EXCERPTED RECORDS Block Start
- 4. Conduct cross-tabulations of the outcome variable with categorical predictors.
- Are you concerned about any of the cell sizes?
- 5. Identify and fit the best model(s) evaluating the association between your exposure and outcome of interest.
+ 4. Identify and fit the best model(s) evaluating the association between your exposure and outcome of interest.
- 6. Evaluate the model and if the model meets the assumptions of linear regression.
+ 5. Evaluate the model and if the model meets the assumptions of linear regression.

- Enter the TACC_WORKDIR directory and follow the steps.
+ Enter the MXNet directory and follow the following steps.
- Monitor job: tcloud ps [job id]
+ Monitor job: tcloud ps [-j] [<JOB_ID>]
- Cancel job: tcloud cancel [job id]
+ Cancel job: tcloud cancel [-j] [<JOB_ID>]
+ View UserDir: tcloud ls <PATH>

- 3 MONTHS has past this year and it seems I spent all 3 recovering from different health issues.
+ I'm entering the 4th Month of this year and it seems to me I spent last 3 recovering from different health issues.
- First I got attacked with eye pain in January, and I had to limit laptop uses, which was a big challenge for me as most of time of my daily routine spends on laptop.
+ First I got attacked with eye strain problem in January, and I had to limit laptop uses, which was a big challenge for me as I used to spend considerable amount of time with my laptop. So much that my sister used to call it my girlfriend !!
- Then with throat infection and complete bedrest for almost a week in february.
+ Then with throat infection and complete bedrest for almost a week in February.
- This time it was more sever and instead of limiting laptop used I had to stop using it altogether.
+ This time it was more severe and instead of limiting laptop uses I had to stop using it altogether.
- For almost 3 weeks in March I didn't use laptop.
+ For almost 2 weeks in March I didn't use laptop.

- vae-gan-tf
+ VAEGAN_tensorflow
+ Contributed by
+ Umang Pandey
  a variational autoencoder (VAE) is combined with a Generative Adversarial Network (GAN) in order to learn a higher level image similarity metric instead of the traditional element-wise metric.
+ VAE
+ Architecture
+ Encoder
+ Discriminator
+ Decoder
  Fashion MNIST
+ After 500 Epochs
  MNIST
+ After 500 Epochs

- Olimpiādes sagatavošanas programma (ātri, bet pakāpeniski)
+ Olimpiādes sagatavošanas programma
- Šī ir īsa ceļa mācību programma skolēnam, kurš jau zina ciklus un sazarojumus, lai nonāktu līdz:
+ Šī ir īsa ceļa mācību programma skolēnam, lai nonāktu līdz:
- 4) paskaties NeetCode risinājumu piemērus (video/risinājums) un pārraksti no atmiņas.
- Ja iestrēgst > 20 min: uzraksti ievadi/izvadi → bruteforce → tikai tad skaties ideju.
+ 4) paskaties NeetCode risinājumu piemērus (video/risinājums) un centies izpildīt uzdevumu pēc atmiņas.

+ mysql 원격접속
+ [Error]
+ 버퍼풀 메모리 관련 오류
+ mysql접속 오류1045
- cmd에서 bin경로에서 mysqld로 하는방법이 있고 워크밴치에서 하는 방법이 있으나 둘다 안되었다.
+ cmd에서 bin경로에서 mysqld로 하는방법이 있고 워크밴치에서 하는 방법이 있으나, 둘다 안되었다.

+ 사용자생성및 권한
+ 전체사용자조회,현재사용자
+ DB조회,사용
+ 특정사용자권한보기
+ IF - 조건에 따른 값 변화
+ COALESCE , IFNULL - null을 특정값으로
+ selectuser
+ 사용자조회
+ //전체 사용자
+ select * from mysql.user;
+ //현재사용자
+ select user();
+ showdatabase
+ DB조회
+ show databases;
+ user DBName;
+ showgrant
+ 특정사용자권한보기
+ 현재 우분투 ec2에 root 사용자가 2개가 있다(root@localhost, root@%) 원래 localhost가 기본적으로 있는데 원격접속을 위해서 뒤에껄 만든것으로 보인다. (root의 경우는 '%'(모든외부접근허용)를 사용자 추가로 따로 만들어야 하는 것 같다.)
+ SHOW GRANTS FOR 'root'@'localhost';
EXCERPTED RECORDS Block End
Repeating the listing in full, word for word, is the required output.

TASK RESPONSE:
- 4. Conduct cross-tabulations of the outcome variable with categorical predictors.
- Are you concerned about any of the cell sizes?
- 5. Identify and fit the best model(s) evaluating the association between your exposure and outcome of interest.
+ 4. Identify and fit the best model(s) evaluating the association between your exposure and outcome of interest.
- 6. Evaluate the model and if the model meets the assumptions of linear regression.
+ 5. Evaluate the model and if the model meets the assumptions of linear regression.

- Enter the TACC_WORKDIR directory and follow the steps.
+ Enter the MXNet directory and follow the following steps.
- Monitor job: tcloud ps [job id]
+ Monitor job: tcloud ps [-j] [<JOB_ID>]
- Cancel job: tcloud cancel [job id]
+ Cancel job: tcloud cancel [-j] [<JOB_ID>]
+ View UserDir: tcloud ls <PATH>

- 3 MONTHS has past this year and it seems I spent all 3 recovering from different health issues.
+ I'm entering the 4th Month of this year and it seems to me I spent last 3 recovering from different health issues.
- First I got attacked with eye pain in January, and I had to limit laptop uses, which was a big challenge for me as most of time of my daily routine spends on laptop.
+ First I got attacked with eye strain problem in January, and I had to limit laptop uses, which was a big challenge for me as I used to spend considerable amount of time with my laptop. So much that my sister used to call it my girlfriend !!
- Then with throat infection and complete bedrest for almost a week in february.
+ Then with throat infection and complete bedrest for almost a week in February.
- This time it was more sever and instead of limiting laptop used I had to stop using it altogether.
+ This time it was more severe and instead of limiting laptop uses I had to stop using it altogether.
- For almost 3 weeks in March I didn't use laptop.
+ For almost 2 weeks in March I didn't use laptop.

- vae-gan-tf
+ VAEGAN_tensorflow
+ Contributed by
+ Umang Pandey
  a variational autoencoder (VAE) is combined with a Generative Adversarial Network (GAN) in order to learn a higher level image similarity metric instead of the traditional element-wise metric.
+ VAE
+ Architecture
+ Encoder
+ Discriminator
+ Decoder
  Fashion MNIST
+ After 500 Epochs
  MNIST
+ After 500 Epochs

- Olimpiādes sagatavošanas programma (ātri, bet pakāpeniski)
+ Olimpiādes sagatavošanas programma
- Šī ir īsa ceļa mācību programma skolēnam, kurš jau zina ciklus un sazarojumus, lai nonāktu līdz:
+ Šī ir īsa ceļa mācību programma skolēnam, lai nonāktu līdz:
- 4) paskaties NeetCode risinājumu piemērus (video/risinājums) un pārraksti no atmiņas.
- Ja iestrēgst > 20 min: uzraksti ievadi/izvadi → bruteforce → tikai tad skaties ideju.
+ 4) paskaties NeetCode risinājumu piemērus (video/risinājums) un centies izpildīt uzdevumu pēc atmiņas.

+ mysql 원격접속
+ [Error]
+ 버퍼풀 메모리 관련 오류
+ mysql접속 오류1045
- cmd에서 bin경로에서 mysqld로 하는방법이 있고 워크밴치에서 하는 방법이 있으나 둘다 안되었다.
+ cmd에서 bin경로에서 mysqld로 하는방법이 있고 워크밴치에서 하는 방법이 있으나, 둘다 안되었다.

+ 사용자생성및 권한
+ 전체사용자조회,현재사용자
+ DB조회,사용
+ 특정사용자권한보기
+ IF - 조건에 따른 값 변화
+ COALESCE , IFNULL - null을 특정값으로
+ selectuser
+ 사용자조회
+ //전체 사용자
+ select * from mysql.user;
+ //현재사용자
+ select user();
+ showdatabase
+ DB조회
+ show databases;
+ user DBName;
+ showgrant
+ 특정사용자권한보기
+ 현재 우분투 ec2에 root 사용자가 2개가 있다(root@localhost, root@%) 원래 localhost가 기본적으로 있는데 원격접속을 위해서 뒤에껄 만든것으로 보인다. (root의 경우는 '%'(모든외부접근허용)를 사용자 추가로 따로 만들어야 하는 것 같다.)
+ SHOW GRANTS FOR 'root'@'localhost';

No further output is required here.